Significance. If the empirical results hold under controlled conditions with proper ablations, the approach could meaningfully improve the efficiency of SLM initialization across sizes and architectures, reducing the need for repeated teacher-model access and enabling faster adaptation in resource-constrained scenarios. The chain-and-interpolation structure offers a potentially parameter-efficient alternative to standard distillation pipelines.
major comments (3)
- [Abstract] Abstract: The headline claim that a 138M SLM 'outperforms scratch-trained models on a 10B-token corpus on the specific task' is presented without any reported metrics, baseline details, number of runs, statistical significance, or ablation isolating the interpolation step from anchor construction. This renders the central empirical result unverifiable from the provided description.
- [Method] Method description (interpolation and bridge distillation): The parameter interpolation between adjacent anchors is load-bearing for the variable-size claim, yet no equation or operator is specified (e.g., layer-wise linear combination, scaling, or module-specific application). The assumption that convex combinations in weight space preserve distilled capabilities is not tested via ablation, particularly for large size gaps or the heterogeneous cases handled by bridge distillation.
- [Experiments] Experiments section: No tables or figures report exact performance numbers, variance across seeds, or controls confirming that gains do not reduce to the choice of anchors alone.

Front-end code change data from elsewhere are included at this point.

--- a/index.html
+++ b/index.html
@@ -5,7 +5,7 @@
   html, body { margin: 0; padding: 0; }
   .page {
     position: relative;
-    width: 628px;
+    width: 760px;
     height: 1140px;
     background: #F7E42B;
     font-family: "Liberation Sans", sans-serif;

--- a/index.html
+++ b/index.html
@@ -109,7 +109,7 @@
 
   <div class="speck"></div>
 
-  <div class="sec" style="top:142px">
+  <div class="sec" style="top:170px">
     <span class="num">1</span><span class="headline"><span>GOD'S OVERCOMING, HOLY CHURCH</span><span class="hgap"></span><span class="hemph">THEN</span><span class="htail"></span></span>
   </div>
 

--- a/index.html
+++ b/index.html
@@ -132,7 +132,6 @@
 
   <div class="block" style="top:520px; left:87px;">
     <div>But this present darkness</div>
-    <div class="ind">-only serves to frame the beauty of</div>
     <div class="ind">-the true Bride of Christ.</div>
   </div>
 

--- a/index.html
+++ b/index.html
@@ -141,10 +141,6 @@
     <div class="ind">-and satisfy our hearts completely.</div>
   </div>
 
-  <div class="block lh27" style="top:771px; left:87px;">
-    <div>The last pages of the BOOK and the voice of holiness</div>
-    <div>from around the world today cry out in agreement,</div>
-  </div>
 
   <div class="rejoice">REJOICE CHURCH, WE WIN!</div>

The absence of these details makes it impossible to evaluate whether the reported outperformance is robust or an artifact of unspecified experimental conditions.
minor comments (2)
- [Introduction] The terms 'anchor models' and 'bridge distillation' are introduced without a concise formal definition or pseudocode in the early sections, which would aid readability.
- [Method] Notation for the distillation chain (e.g., how anchors are indexed or how interpolation weights are chosen) could be clarified with a single diagram or equation.
Simulated Author's Rebuttal
We thank the referee for the constructive feedback, which highlights important issues of clarity and empirical rigor. We have revised the manuscript to address each point and provide the requested details.
read point-by-point responses
-
Referee: [Abstract] Abstract: The headline claim that a 138M SLM 'outperforms scratch-trained models on a 10B-token corpus on the specific task' is presented without any reported metrics, baseline details, number of runs, statistical significance, or ablation isolating the interpolation step from anchor construction. This renders the central empirical result unverifiable from the provided description.
Authors: We agree the abstract was too high-level. In the revision we have added specific metrics (e.g., the 138M model improves by 4.2 points over the scratch baseline on the target task), baseline descriptions, and a note that results are averaged over three seeds. The full ablation isolating interpolation is now cross-referenced from the abstract to the experiments section. revision: yes
-
Referee: [Method] Method description (interpolation and bridge distillation): The parameter interpolation between adjacent anchors is load-bearing for the variable-size claim, yet no equation or operator is specified (e.g., layer-wise linear combination, scaling, or module-specific application). The assumption that convex combinations in weight space preserve distilled capabilities is not tested via ablation, particularly for large size gaps or the heterogeneous cases handled by bridge distillation.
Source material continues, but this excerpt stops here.